#550 Localization enhancements

brian Sun 26 Apr 2009

Way back when Andy and I talked about a painless way to use localized strings via interpolation. In order to make localization easy to both read/write, I propose an extension to interpolation which takes a localization key rather than a variable:

// string literal        =>  translates into
"<h1>$^title</h1>"       =>  "<h1>" + EnclosingType#.get("title") + "</h1>"
"<h1>$^pod::title</h1>"  =>  "<h1>" + Pod.find("pod").get("title") + "</h1>"

The abstract format is $^key for a localization string in the current pod or $^podName::key for a fully qualified localization string. I am using the caret just an example, other options might be:

"<h1>$~key</h1>"
"<h1>$!key</h1>"
"<h1>$[key]</h1>"
"<h1>$=key</h1>"
"<h1>$@key</h1>"
"<h1>$:key</h1>"

I think the caret looks good up next to the dollar sign, but suggestions welcome.

Another feature which we don't currently support is the ability to insert variables into the localization string. I propose an extension to the existing APIs to pass an array of positional arguments:

// existing methods
Str? Locale.get(Str pod, Str key, Str? def := "key")
Str? Pod.get(Str key, Str? def := "key")
Str? Type.get(Str key, Str? def := "key")

// proposed signature:
Str? Locale.get(Str pod, Str key, Str? def := "key", Obj[]? args := null)
Str? Pod.get(Str key, Str? def := "key", Obj[]? args := null)
Str? Type.get(Str key, Str? def := "key", Obj[]? args := null)

For example:

// localization props file
cannotOpenFile=Cannot open file '$0' (error code $1)

// usage
filename := "somefile.txt"
errCode := 404
type.get("cannotOpenFile", null, [filename, errCode])

// outputs
Cannot open file 'somefile.txt' (error code 404)

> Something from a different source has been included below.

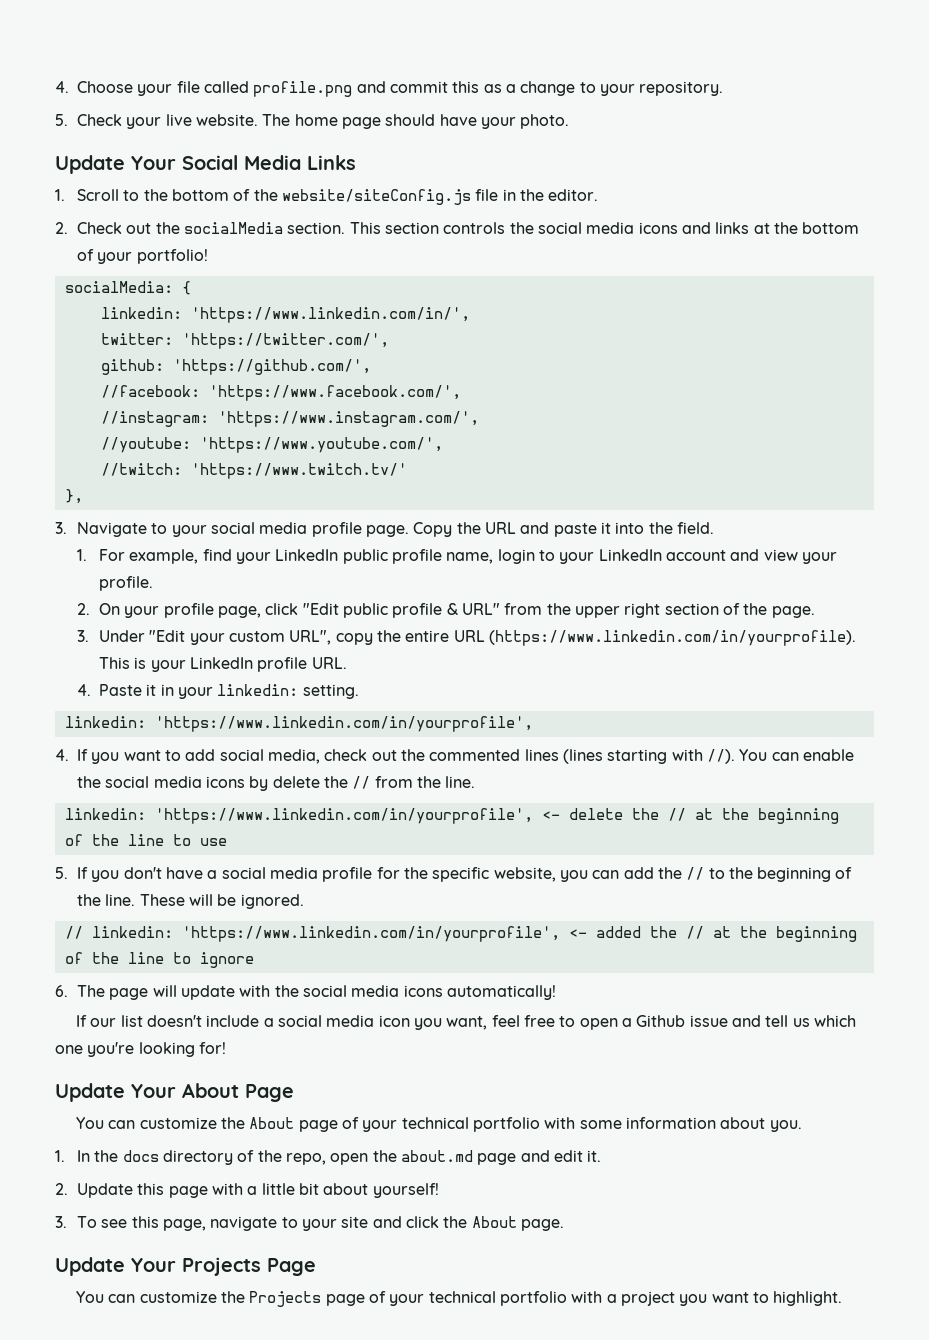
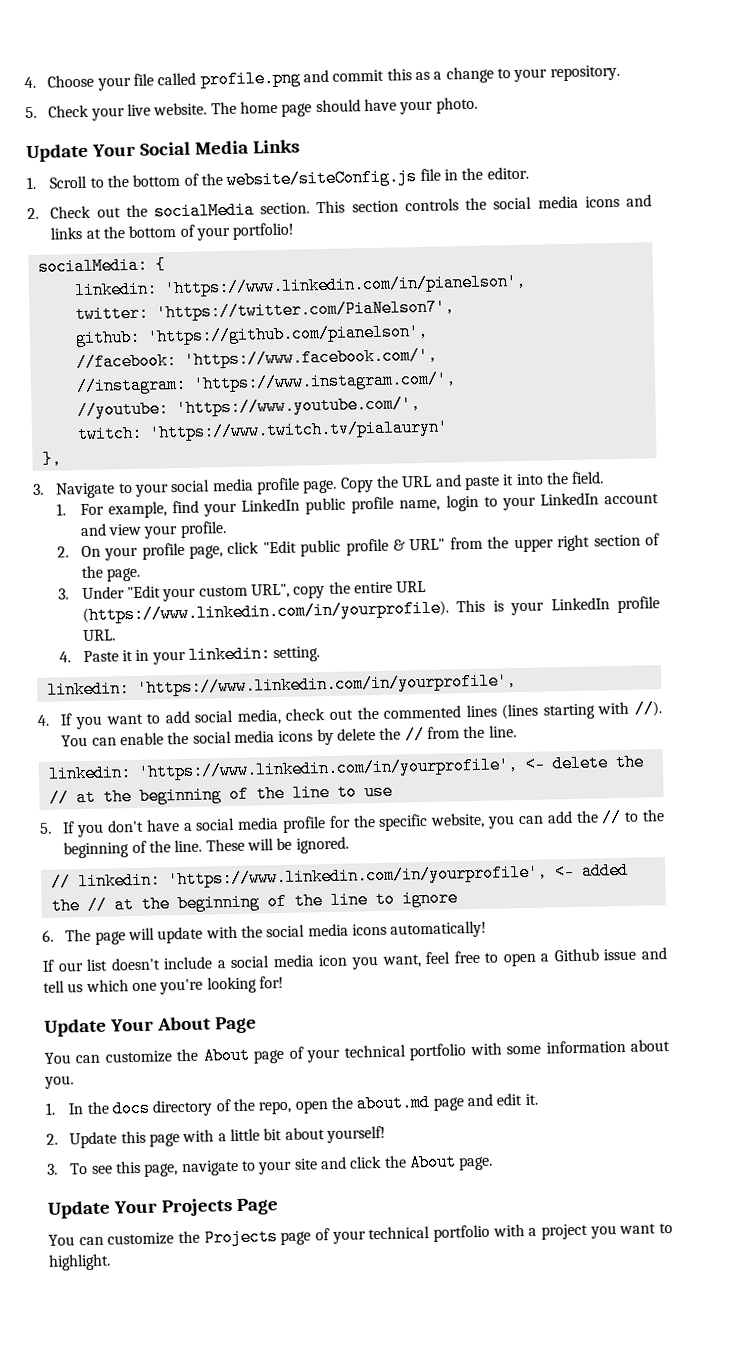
[190,307,470,323] 'https://www.linkedin.com/in/', -> [163,272,527,298] 'https://www.linkedin.com/in/pianelson',
[181,333,389,349] 'https://twitter.com/', -> [155,298,455,322] 'https://twitter.com/PiaNelson7',
[172,359,371,375] 'https://github.com/', -> [146,322,429,346] 'https://github.com/pianelson',
[100,463,407,479] //twitch: 'https://www.twitch.tv/' -> [76,418,449,444] twitch: 'https://www.twitch.tv/pialauryn'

I might switch around def/args, the way that signature works today is that null might be a valid value, yet the default if not found is to return the fully qualified key (which makes debugging easy).

tactics Mon 27 Apr 2009

I don't have an opinion on this feature overall, but as long as you're messing around with string interp again, I want to bring up URL interp. The compiler currently disallows it, but throws an error suggesting it will eventually be available. I think it would be pretty nice to have.

(I will say I do like the $^ sytnax for this proposal).

brian Mon 27 Apr 2009

I don't have an opinion on this feature overall, but as long as you're messing around with string interp again, I want to bring up URL interp.

Actually I was planning on adding that feature as part of this work (just forgot to mention it). It will work just like string interpolation:

uri := `somedir/${typeName}.fan`

andy Mon 27 Apr 2009

I'd vote for one of these:

"<h1>$^key</h1>"
"<h1>$~key</h1>"
"<h1>$!key</h1>"

jodastephen Mon 27 Apr 2009

What would you think about the idea of providing both the localized key and a default text form? This way, you don't have to break step while coding/reading to go to another file to see what the typical message is.

"<h1>$~{page.title:Home page}</h1>"

JohnDG Mon 27 Apr 2009

And one more feature on Stephen's suggestion:

name := "Bob"
"<h1>$~{page.title:Home page of ${name}}</h1>"

which is translated into:

name := "Bob"
type.get("page.title", "Home page of ${name}", [name])

JohnDG Mon 27 Apr 2009

uri := somedir/${typeName}.fan

Will this do URL escaping?

tactics Mon 27 Apr 2009

Will this do URL escaping?

By URL escaping, you mean this, right:

typeName := "foo/bar"
uri := `somedir/${typeName}.fan`
echo(uri)

Prints:

somedir/foo\/bar.fan

brian Mon 27 Apr 2009

Will this do URL escaping?

My thinking is that URI interpolation doesn't do any escaping, it is simply sugar for:

`a${b}c`  =>  ("a" + b + "c").toUri

Not sure if you are familiar with how I did URIs, but the normalized form used in Fan doesn't use the % encoding, we just backslash escape for general delimiters - for example if pound is used in as a filename instead of the fragment identifier. Take a look at the sys::Uri class header for details.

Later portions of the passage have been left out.